Franz Schubert (1797–1828) was an entirely Viennese musical product, and in certain ways he grew to embody what the world embraced as the Viennese ideal in music, which tethered together exorbitant talent and technical facility with a measure of ineluctable charm. Of Schubert’s talent there is no doubt. It is curious that his name rarely surfaces when music lovers speak of prodigies, for he doubtless qualifies as a prodigy composer, having begun to write music at an early age and having achieved undying masterpieces of art song by the time he was seventeen. Nor was he lacking in musical charm, and more precisely in that peculiarly Viennese attribute known as Gemütlichkeit, which embraces not just charm but also a sense of coziness, familiar acceptance, and unpretentious well-being.

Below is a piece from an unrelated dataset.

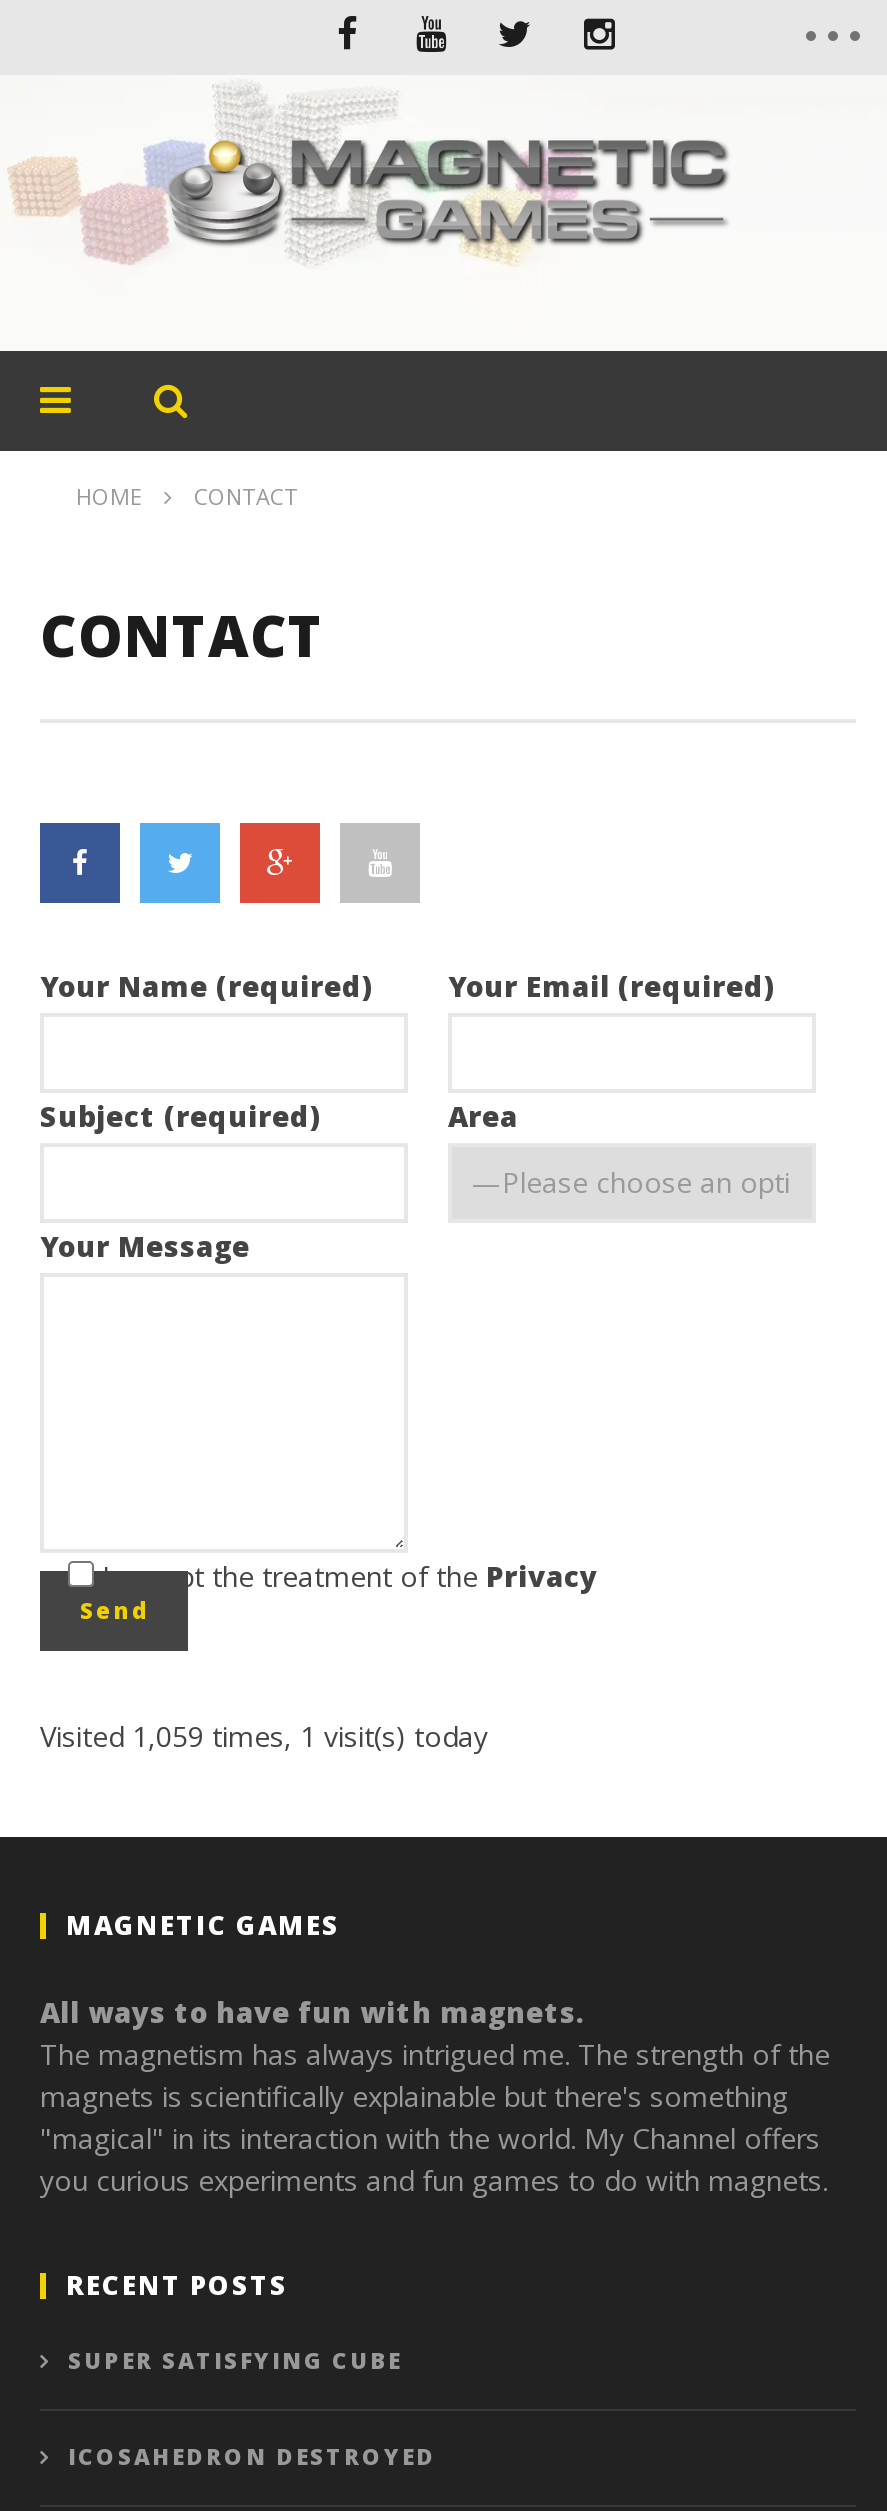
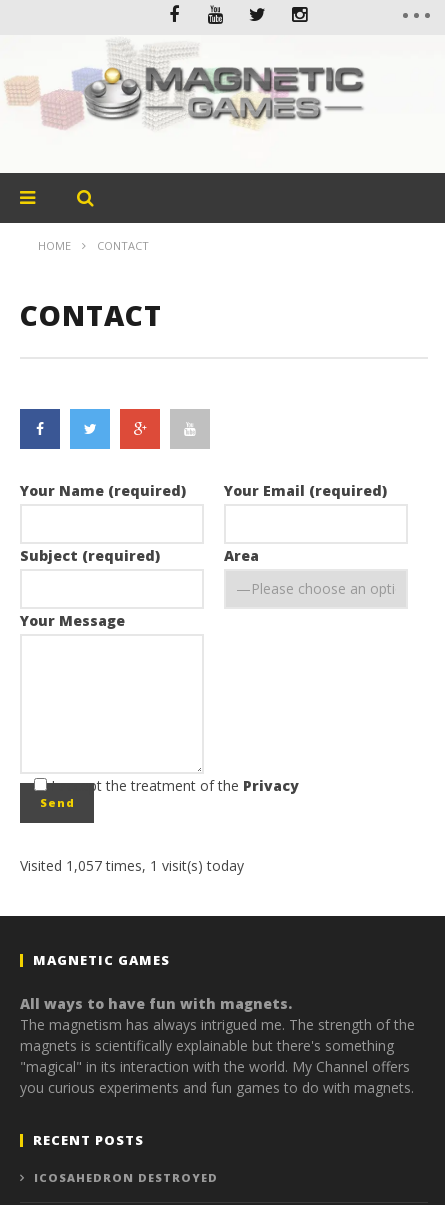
[40,1717,488,1755] Visited 1,059 times, 1 visit(s) today -> [20,856,244,875] Visited 1,057 times, 1 visit(s) today
[68,2345,402,2375] SUPER SATISFYING CUBE -> none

In fact, his principal musical milieu was domestic, from his familial string quartet sessions to the semi-professional orchestra of amateurs that read his symphonies, to the circle of devoted friends—poets, artists, musicians, and enthusiastic hangers-on—who witnessed the premieres of the vast majority of his compositions at the musical parties that became known as Schubertiades, after the composer at their center.
 
The little known and rarely played Rondo in A major for Violin and Strings, D.438, was written in June 1816. Because Schubert had hardly any recourse to professional orchestras (or, for that matter, concert halls), he produced little music in the concerto vein—only one so-called Concertstück (for Violin and Orchestra, also in 1816) and the following year a Polonaise for the same forces. It’s a pity, because those three concerted works display considerable ability in handling the sense of contrast that lies at the heart of concerto- writing, an art Schubert had no practical reason to explore further. If this Rondo was performed when it was new, it must almost surely have been played by a solo violin and a string quartet rather than a string orchestra; that is the instrumentation assumed in the work’s first publication, which appeared in 1897 in the complete edition of Schubert’s works.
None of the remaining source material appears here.